● Problem to work on:
Print the complete set of entries exactly.
Input records START
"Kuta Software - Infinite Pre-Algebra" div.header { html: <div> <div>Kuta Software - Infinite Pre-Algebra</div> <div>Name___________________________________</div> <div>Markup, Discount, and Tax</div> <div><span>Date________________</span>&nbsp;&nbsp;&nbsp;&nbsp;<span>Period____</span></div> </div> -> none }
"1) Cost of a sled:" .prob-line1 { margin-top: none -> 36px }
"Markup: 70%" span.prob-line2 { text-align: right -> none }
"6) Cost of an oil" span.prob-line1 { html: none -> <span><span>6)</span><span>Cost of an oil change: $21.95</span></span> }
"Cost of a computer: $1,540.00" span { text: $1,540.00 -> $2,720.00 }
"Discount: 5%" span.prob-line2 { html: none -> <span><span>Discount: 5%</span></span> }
Input records END
● Worked solution:
"Kuta Software - Infinite Pre-Algebra" div.header { html: <div> <div>Kuta Software - Infinite Pre-Algebra</div> <div>Name___________________________________</div> <div>Markup, Discount, and Tax</div> <div><span>Date________________</span>&nbsp;&nbsp;&nbsp;&nbsp;<span>Period____</span></div> </div> -> none }
"1) Cost of a sled:" .prob-line1 { margin-top: none -> 36px }
"Markup: 70%" span.prob-line2 { text-align: right -> none }
"6) Cost of an oil" span.prob-line1 { html: none -> <span><span>6)</span><span>Cost of an oil change: $21.95</span></span> }
"Cost of a computer: $1,540.00" span { text: $1,540.00 -> $2,720.00 }
"Discount: 5%" span.prob-line2 { html: none -> <span><span>Discount: 5%</span></span> }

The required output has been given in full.